The World Bank might seem an unlikely institution to turn its attention to small-scale sustainability projects, and even less likely to use social-media tools to spotlight them. But such perceptions may be outdated, says Noah Wilson, a Warren Wilson College senior who got an inside look at the organization last month at an event the international development agency sponsored in Washington, D.C.
"In the past, the bank was known for dictating. [But] in the competition I volunteered at — '100 Ideas to Save the Planet' — the bank and its partners were instead very carefully listening. … And the whole world was tuned in live, via webcast and on YouTube," Wilson wrote in an e-mail to Xpress a week after attending the event.
Born in New York City, the tall, lanky 21-year-old describes himself as one of those "weird and bright kids" who's already explored a number of ventures — attending an alternative school in Vermont at age 16, and later hawking cheese, working as a line cook and dabbling in the pottery-and-ceramics business. "I didn't see those as long-term career choices," he notes. These days, Wilson serves as the college's water-efficiency coordinator. "I fix the plumbing," he jokes, explaining that even though he's exceptionally tall for a plumber, being skinny helps him wriggle into tight spaces.
But it's his social-media know-how that earned him an invite to the Nov. 10-13 competition — plus the fact that his aunt works for the World Bank Institute, the arm of the agency that's focused on small-scale, innovative technologies for developing nations. "She was involved with the '100 Ideas' project, and she called me about using social media for the event," says Wilson, adding something many young adults today can say: "Social media is my life."
He came of age with the Internet, cell phones, FaceBook, YouTube and the newer kid on the block, Twitter. "The Net has the ability to help you sort out 'this is good/this is bad,'" Wilson continues. And with social-media tools and approaches such as "crowdsourcing," "Feedback can happen in real time, and you can get lots of brilliant ideas."
"It's easy to see the World Bank as simply this big thing, but it's made up of people," stresses Wilson. And people, he argues, want to make connections.

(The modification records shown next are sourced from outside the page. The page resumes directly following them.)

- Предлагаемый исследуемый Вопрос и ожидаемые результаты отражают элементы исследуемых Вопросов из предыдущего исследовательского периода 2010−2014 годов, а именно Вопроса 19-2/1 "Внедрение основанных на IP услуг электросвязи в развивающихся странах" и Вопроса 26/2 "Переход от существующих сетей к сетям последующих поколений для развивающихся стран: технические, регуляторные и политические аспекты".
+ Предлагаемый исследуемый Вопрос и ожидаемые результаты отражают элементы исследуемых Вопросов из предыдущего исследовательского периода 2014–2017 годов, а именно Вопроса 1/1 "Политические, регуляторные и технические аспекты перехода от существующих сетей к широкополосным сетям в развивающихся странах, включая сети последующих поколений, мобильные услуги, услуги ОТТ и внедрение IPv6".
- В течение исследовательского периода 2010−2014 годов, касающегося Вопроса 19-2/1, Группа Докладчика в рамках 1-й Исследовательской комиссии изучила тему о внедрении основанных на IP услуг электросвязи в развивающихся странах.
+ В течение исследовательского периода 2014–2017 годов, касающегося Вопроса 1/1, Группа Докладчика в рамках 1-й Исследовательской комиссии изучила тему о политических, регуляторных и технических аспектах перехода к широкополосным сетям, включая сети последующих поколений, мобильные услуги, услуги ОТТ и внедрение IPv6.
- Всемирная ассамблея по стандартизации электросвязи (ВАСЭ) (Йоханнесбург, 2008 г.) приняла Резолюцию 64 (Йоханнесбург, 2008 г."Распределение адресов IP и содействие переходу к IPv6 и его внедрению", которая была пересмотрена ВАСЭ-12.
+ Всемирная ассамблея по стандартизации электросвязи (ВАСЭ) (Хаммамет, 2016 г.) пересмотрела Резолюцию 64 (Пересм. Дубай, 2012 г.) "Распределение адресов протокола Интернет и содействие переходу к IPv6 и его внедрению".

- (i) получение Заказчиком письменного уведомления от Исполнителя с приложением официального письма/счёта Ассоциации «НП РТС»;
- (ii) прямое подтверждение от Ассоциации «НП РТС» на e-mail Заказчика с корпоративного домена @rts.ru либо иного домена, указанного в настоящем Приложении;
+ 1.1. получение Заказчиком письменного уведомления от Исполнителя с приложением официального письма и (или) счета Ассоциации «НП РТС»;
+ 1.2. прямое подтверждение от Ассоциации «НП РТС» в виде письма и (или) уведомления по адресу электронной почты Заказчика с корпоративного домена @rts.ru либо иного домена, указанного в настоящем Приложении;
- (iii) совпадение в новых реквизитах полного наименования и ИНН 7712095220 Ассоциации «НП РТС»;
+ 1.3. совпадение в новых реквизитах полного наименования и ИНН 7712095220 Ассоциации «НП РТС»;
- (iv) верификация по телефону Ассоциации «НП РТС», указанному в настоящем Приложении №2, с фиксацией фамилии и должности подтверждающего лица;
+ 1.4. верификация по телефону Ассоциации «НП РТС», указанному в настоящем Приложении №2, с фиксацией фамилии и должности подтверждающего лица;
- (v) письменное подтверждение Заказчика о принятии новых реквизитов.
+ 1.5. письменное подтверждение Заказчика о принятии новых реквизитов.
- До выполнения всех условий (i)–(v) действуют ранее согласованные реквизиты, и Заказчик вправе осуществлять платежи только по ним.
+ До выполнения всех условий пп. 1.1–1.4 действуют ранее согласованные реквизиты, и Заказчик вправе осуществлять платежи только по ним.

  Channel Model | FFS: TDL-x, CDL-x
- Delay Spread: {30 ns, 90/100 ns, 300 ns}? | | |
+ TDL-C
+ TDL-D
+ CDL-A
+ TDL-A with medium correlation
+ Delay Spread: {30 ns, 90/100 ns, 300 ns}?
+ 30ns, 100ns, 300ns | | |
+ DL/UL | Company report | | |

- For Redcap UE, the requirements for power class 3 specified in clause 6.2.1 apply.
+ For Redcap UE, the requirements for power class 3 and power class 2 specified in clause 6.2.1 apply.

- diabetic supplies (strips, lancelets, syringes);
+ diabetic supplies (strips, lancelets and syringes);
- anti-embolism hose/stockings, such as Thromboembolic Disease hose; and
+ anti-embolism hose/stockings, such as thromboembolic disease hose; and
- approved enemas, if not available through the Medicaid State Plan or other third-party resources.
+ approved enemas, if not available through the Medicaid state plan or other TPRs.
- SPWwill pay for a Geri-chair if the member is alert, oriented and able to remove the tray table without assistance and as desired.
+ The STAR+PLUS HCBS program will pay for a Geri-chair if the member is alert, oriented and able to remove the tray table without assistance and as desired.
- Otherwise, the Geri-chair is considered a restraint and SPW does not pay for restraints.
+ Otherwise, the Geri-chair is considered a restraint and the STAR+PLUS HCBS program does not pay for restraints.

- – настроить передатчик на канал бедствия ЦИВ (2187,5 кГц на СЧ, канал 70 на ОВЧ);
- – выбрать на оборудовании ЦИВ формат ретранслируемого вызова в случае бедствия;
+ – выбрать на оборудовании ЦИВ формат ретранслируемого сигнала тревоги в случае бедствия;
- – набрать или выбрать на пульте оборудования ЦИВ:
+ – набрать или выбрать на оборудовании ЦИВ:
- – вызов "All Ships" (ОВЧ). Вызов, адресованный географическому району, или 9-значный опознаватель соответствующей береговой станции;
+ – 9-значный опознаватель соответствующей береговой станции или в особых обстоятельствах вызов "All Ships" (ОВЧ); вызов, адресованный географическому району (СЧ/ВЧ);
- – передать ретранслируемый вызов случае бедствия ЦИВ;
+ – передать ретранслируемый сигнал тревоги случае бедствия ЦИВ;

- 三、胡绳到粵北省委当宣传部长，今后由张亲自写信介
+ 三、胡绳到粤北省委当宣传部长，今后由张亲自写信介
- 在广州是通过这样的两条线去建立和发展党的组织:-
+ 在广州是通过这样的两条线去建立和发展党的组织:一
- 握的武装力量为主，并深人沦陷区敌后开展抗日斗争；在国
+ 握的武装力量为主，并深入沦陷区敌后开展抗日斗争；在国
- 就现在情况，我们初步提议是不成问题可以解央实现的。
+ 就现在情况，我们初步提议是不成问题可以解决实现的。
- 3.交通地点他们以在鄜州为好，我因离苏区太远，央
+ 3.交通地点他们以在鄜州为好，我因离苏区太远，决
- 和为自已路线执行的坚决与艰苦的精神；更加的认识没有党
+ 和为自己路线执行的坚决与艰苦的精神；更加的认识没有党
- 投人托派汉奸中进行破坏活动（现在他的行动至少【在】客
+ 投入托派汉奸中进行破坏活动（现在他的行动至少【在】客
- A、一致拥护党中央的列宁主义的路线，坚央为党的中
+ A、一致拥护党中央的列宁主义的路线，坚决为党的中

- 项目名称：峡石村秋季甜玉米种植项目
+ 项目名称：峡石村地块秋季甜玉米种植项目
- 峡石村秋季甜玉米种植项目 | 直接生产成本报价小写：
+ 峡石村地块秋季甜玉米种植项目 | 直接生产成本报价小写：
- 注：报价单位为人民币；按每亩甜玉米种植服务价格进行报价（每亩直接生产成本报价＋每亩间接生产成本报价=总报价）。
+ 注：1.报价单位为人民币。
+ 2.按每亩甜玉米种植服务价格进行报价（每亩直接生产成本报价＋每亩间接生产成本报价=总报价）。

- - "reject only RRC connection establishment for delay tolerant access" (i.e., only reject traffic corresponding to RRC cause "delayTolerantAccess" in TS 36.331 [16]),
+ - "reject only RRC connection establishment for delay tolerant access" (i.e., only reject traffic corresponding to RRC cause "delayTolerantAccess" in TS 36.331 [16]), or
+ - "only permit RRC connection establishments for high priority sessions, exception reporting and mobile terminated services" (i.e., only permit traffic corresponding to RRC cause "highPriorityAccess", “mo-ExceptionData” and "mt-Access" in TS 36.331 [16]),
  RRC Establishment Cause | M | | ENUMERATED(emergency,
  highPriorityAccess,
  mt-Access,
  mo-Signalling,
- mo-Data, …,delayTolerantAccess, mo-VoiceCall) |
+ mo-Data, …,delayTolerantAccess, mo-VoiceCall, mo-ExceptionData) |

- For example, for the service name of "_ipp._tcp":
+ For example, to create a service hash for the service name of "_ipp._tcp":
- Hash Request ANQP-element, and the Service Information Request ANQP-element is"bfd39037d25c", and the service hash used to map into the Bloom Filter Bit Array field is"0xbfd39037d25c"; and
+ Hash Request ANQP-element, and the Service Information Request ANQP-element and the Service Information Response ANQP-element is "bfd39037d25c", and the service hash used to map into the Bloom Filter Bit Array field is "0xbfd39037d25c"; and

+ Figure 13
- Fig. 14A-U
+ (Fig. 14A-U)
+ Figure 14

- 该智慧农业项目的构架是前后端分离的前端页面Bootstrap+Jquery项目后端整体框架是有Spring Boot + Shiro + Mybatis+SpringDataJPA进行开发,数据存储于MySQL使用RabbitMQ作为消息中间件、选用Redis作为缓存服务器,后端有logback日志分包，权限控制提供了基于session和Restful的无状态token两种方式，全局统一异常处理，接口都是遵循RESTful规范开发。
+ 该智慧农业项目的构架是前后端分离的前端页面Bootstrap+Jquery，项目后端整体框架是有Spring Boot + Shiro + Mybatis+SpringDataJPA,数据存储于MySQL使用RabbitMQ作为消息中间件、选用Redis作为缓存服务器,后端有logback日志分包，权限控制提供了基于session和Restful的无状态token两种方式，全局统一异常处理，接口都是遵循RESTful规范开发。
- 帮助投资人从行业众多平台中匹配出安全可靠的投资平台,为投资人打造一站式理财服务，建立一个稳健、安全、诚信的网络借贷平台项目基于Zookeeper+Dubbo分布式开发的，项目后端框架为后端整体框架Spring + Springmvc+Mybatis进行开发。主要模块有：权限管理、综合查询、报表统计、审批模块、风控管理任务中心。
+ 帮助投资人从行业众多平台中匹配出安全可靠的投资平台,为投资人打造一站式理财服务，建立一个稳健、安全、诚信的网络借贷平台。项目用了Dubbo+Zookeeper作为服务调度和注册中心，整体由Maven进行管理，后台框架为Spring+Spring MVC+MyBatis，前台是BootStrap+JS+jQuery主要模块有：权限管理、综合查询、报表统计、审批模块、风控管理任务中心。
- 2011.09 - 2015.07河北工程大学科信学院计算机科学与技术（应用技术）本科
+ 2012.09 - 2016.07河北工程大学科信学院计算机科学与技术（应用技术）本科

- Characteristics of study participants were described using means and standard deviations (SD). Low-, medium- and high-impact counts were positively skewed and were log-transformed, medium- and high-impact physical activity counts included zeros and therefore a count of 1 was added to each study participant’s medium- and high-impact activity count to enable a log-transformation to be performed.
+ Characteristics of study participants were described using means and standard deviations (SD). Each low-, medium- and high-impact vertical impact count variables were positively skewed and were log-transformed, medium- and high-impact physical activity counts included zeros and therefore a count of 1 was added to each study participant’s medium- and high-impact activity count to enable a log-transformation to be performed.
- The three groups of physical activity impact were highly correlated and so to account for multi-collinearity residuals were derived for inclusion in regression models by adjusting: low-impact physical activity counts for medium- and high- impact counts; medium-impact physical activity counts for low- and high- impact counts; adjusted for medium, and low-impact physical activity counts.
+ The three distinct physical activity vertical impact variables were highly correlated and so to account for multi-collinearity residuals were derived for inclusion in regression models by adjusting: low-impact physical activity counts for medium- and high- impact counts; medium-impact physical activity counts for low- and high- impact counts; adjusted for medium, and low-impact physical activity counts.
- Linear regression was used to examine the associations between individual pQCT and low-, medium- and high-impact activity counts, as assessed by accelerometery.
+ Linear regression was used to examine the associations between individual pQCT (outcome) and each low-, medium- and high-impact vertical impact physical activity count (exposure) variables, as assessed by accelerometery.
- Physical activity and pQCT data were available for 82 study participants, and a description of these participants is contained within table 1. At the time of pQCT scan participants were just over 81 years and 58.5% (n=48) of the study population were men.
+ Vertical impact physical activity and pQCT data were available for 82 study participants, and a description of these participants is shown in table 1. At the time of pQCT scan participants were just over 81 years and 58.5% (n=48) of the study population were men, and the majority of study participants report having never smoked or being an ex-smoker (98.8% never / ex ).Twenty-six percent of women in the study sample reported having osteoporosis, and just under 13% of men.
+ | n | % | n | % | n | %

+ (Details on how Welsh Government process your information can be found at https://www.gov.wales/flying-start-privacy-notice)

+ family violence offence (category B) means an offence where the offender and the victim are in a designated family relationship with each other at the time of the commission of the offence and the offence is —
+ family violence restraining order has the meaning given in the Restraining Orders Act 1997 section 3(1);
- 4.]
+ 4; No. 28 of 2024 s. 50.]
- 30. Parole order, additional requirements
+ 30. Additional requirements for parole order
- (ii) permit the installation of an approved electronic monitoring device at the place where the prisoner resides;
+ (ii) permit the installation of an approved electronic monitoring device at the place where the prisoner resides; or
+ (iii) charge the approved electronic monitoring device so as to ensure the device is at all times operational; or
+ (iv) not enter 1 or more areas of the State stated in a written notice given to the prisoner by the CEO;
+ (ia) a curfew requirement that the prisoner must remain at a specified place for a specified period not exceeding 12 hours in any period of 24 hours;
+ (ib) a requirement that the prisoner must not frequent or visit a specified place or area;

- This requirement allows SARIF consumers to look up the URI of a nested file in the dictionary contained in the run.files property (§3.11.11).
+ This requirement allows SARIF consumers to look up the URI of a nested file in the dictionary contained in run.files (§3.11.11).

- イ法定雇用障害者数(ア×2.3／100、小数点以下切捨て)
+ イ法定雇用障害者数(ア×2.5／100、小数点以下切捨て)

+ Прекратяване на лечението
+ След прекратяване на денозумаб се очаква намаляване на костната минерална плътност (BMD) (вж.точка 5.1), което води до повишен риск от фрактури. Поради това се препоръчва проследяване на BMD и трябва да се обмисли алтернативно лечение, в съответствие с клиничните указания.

This year's competition saw 100 finalists from 47 countries descend on D.C. for a chance to pitch their ideas. It marked the final stage of the ninth annual Development Marketplace program, which this year focused on projects involving indigenous peoples and climate-change adaptation/risk management.
The prize? Twenty-six grants of up to $200,000 apiece, totaling $4.8 million.
"Part of what I did was get little Flip Video cameras and run a desk to lend them out to the finalists," Wilson reports, explaining that his mission was to integrate social media into the competition's feedback and publicity aspects. "We gave them instructions to shoot no more than three, two-minute takes — behind-the-scenes videos and interviews — about their proposals." Editing the footage as little as possible, Wilson quickly got it all up on the Web via blogs, YouTube and Flickr.
One result was an increase in visits to the competition Web site. What's more, he adds, 89 percent of the roughly 7,000 YouTube views that week came from outside the United States. "We had brought the event out into the world and out of the hallowed halls of finance," Wilson noted in his e-mail.
Among his favorite proposals was a solar desalination project in Djibouti, a small country on the East African coast where a a depleted water table has resulted in their drinking water becoming too salty to use. Lacking the resources for a costly, high-tech solution, their team proposed using the sun's heat energy to desalinate the brackish water now coming from the wells, Wilson explains, noting that such simple techniques have been around for centuries.
Another standout in his mind was a Kenyan proposal for a crop-shading/fog-collecting system that also employs inexpensive fixes for an environmental problem. Photovoltaic structures made of 100 percent recycled plastic will shade crops in the country's increasingly arid Eastern Province. Fog collectors, meanwhile, will capture moisture "carried on the winds" to water the crops, says Wilson.
For him, however, the biggest thrill came not from machines but from human beings. One contest participant, he recalls, said, "I came here thinking about my people and my country, and I left thinking about the world."